(Source data)

--*--

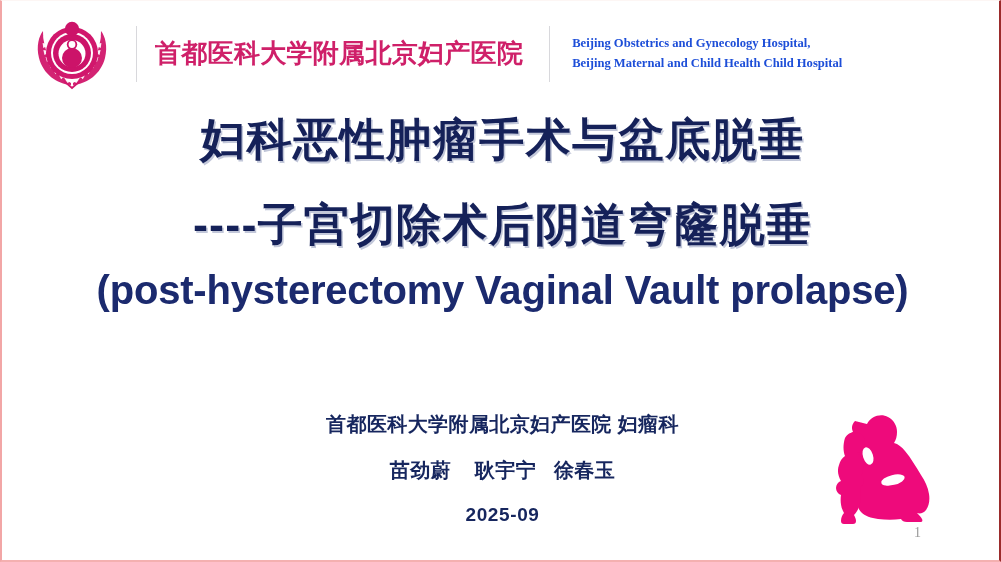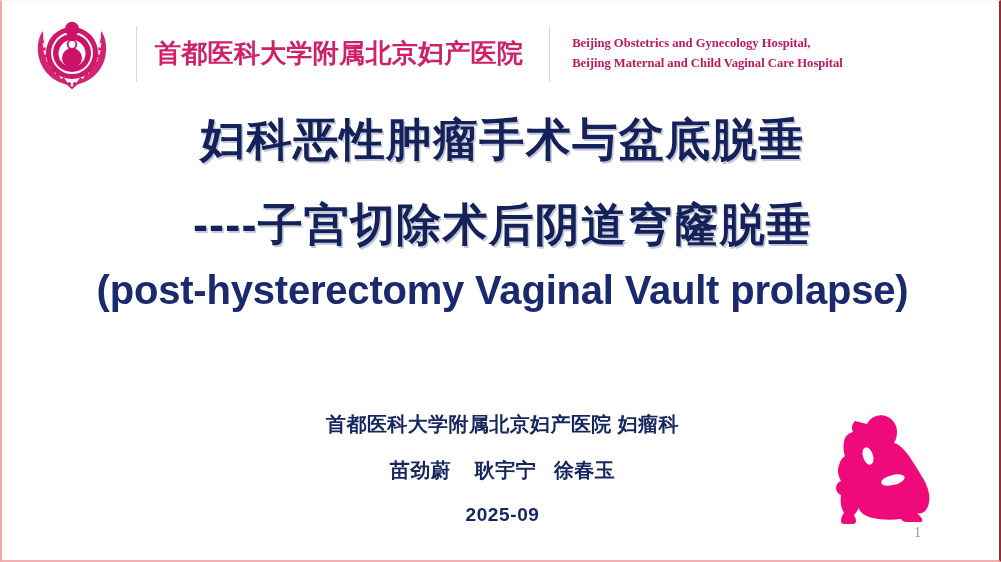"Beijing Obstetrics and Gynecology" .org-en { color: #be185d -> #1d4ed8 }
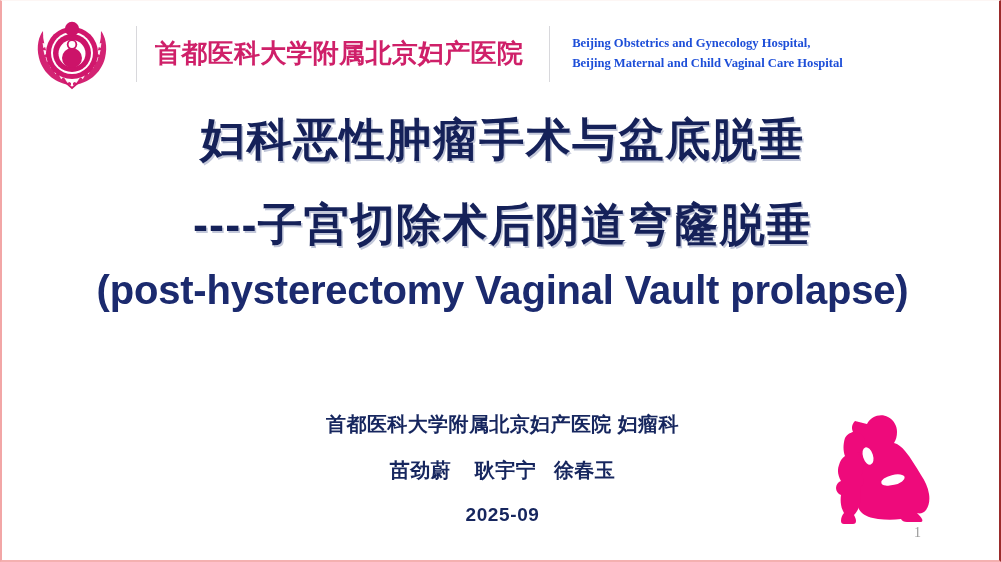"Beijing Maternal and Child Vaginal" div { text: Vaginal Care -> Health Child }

--*--

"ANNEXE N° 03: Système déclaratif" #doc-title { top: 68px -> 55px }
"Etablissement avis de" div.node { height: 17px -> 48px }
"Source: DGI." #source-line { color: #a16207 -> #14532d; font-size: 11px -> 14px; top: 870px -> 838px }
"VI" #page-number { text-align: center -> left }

--*--

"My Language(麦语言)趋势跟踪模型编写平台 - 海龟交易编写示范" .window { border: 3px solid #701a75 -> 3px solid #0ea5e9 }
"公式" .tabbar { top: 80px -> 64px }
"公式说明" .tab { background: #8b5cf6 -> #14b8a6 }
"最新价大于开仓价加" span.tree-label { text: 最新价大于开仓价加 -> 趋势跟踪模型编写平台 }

--*--

(Task item) Retype exactly, and only, the lines above from the one where "height: 17px ->" occurs up to and including the one where "text-align: center ->" occurs.

(Solution)
"Etablissement avis de" div.node { height: 17px -> 48px }
"Source: DGI." #source-line { color: #a16207 -> #14532d; font-size: 11px -> 14px; top: 870px -> 838px }
"VI" #page-number { text-align: center -> left }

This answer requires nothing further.